Using MR to minimize confounding bias, we not only confirmed some proteins reported in previous studies, such as SFTPD lowering the risk of severe COVID-19 [8], but also identified several novel proteins which are associated with the risk of COVID-19, with functions involved in inflammation and immunity, apoptosis and metabolism. We also identified novel proteins related to healthspan and lifespan, and some of them are also involved in inflammation and immunity, such as CXCL9, HLA-DRA, LILRB4, IL19 and TNFRSF8, in apoptosis, such as FOXO3, and involved in metabolism, such as PCSK9 and LDLR. This finding implies that drugs targeting on these proteins may be used for disease prevention and treatment. For example, PCSK9 inhibitors, which have been used to treat hyperlipidemia, increase years of life. The identification of these proteins deepened the understanding of molecular mechanisms and provided new targets, with relevance to new drug development. Notably, we found 3 proteins affecting COVID-19 and 7 proteins affecting healthspan or lifespan are targeted by existing drugs, suggesting a great potential of drug repurposing. In the following discussion, we discussed in detail these proteins involved in these functions, as well as proteins targeted by existing drugs.

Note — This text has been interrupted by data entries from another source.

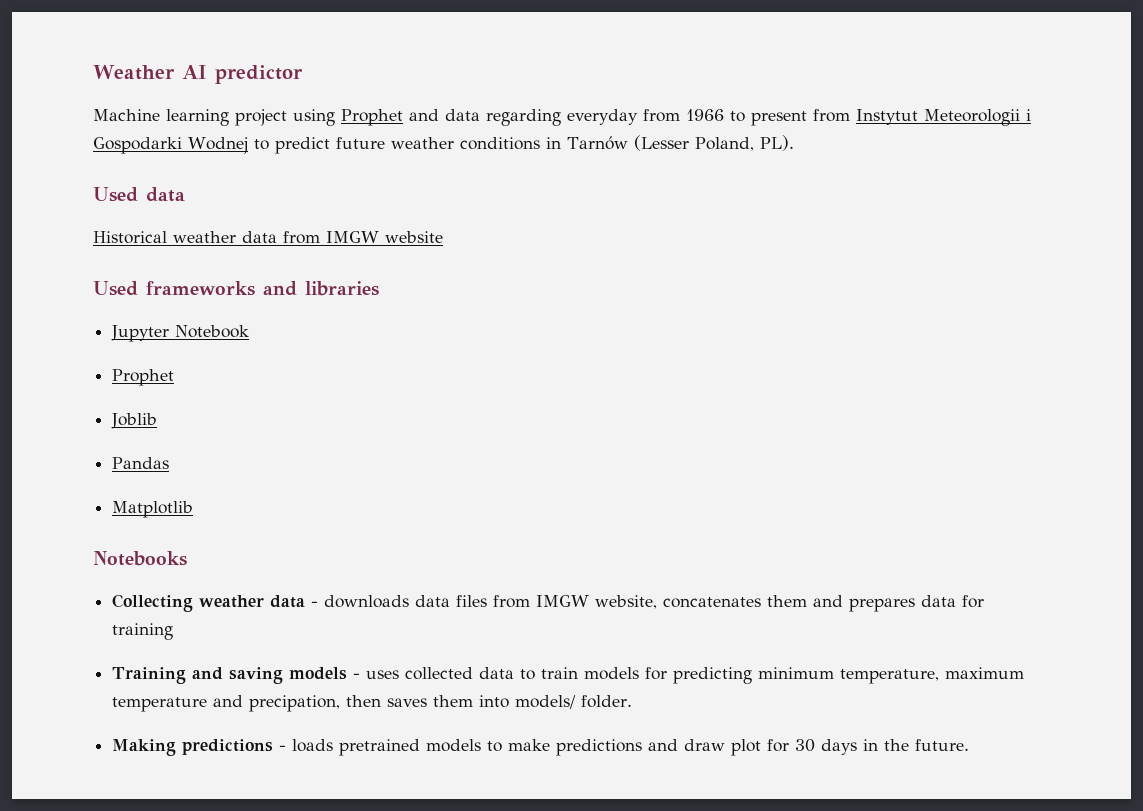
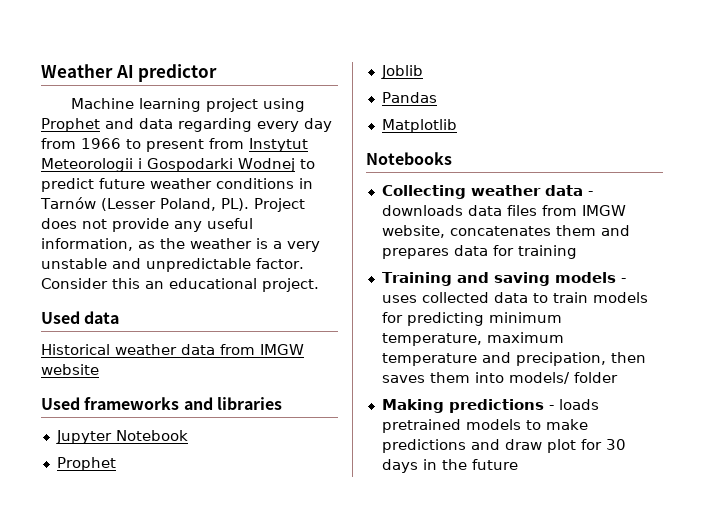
- Machine learning project using Prophet and data regarding everyday from 1966 to present from Instytut Meteorologii i Gospodarki Wodnej to predict future weather conditions in Tarnów (Lesser Poland, PL).
+ Machine learning project using Prophet and data regarding every day from 1966 to present from Instytut Meteorologii i Gospodarki Wodnej to predict future weather conditions in Tarnów (Lesser Poland, PL). Project does not provide any useful information, as the weather is a very unstable and unpredictable factor. Consider this an educational project.
- Training and saving models - uses collected data to train models for predicting minimum temperature, maximum temperature and precipation, then saves them into models/ folder.
+ Training and saving models - uses collected data to train models for predicting minimum temperature, maximum temperature and precipation, then saves them into models/ folder
- Making predictions - loads pretrained models to make predictions and draw plot for 30 days in the future.
+ Making predictions - loads pretrained models to make predictions and draw plot for 30 days in the future

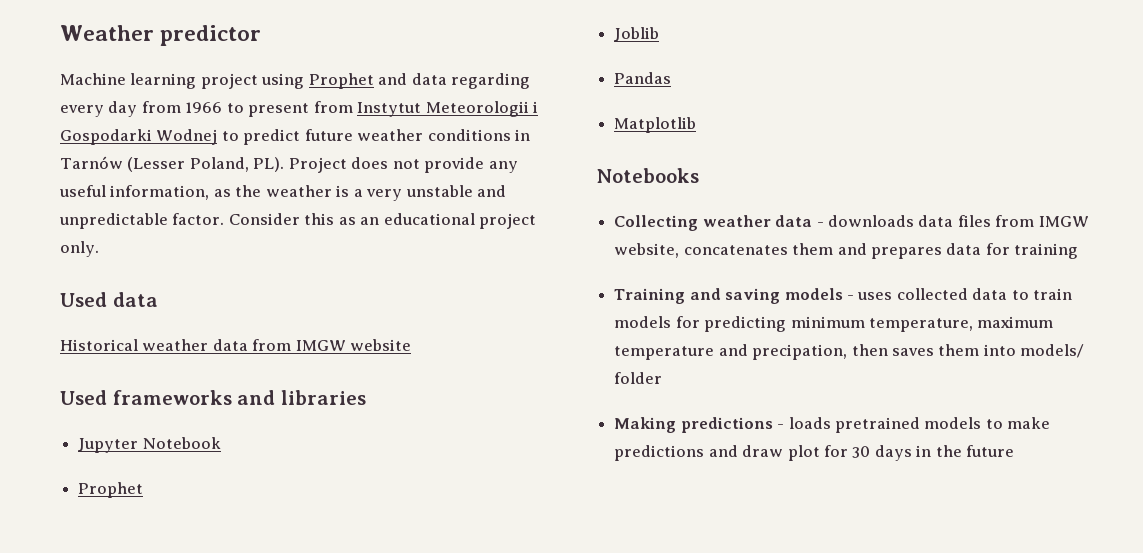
- Weather AI predictor
+ Weather predictor
- Consider this an educational project.
+ Consider this as an educational project only.

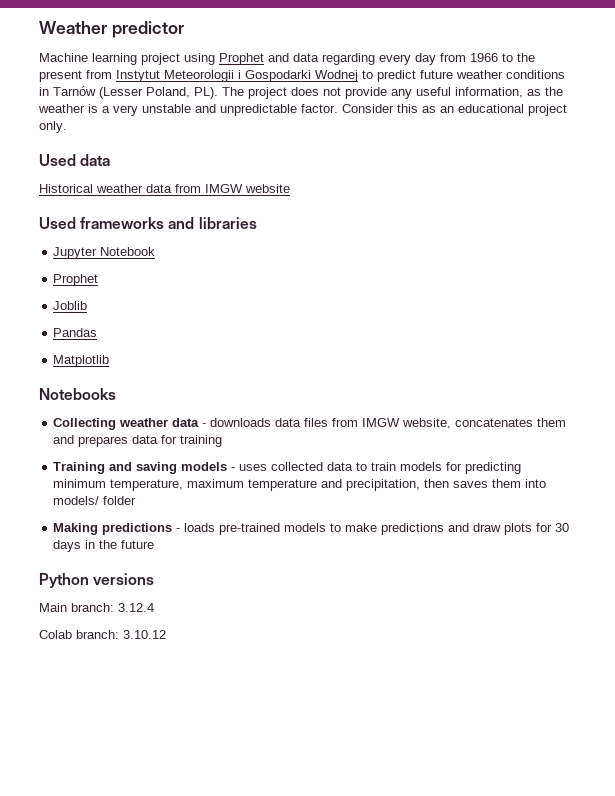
- Machine learning project using Prophet and data regarding every day from 1966 to present from Instytut Meteorologii i Gospodarki Wodnej to predict future weather conditions in Tarnów (Lesser Poland, PL). Project does not provide any useful information, as the weather is a very unstable and unpredictable factor.
+ Machine learning project using Prophet and data regarding every day from 1966 to the present from Instytut Meteorologii i Gospodarki Wodnej to predict future weather conditions in Tarnów (Lesser Poland, PL). The project does not provide any useful information, as the weather is a very unstable and unpredictable factor.
- Training and saving models - uses collected data to train models for predicting minimum temperature, maximum temperature and precipation, then saves them into models/ folder
+ Training and saving models - uses collected data to train models for predicting minimum temperature, maximum temperature and precipitation, then saves them into models/ folder
- Making predictions - loads pretrained models to make predictions and draw plot for 30 days in the future
+ Making predictions - loads pre-trained models to make predictions and draw plots for 30 days in the future
+ Python versions
+ Main branch: 3.12.4
+ Colab branch: 3.10.12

Proteins involved in inflammation and immune function

In the analysis of COVID-19, our findings are consistent with a previous MR study showing SFTPD is related to lower severe COVID-19 [8]. The protein is part of the innate immune response, the protein and the gene encoding this protein protects the lung against inhaled microorganisms and chemicals [19]. SFTPD also interacts with COVID-19 spike proteins [20]. Partly consistent with a previous MR study showing sICAM-2 lowers the risk of severe COVID-19 [21] and in line with another MR study showing ICAM5 lowers the risk of severe COVID-19 [22], we found ICAM-2 and ICAM-5 lower the risk of COVID-19 hospitalization. ICAM-2 and ICAM-5 both belong to the Ig-like cell adhesion molecule family which may play a role in lymphocyte recirculation by blocking LFA-1-dependent cell adhesion. They mediate adhesive interactions important for antigen-specific immune response, NK-cell mediated clearance, lymphocyte recirculation, and other cellular interactions important for immune response and surveillance. The gene, ICAM5, is also related to severe COVID-19 [23].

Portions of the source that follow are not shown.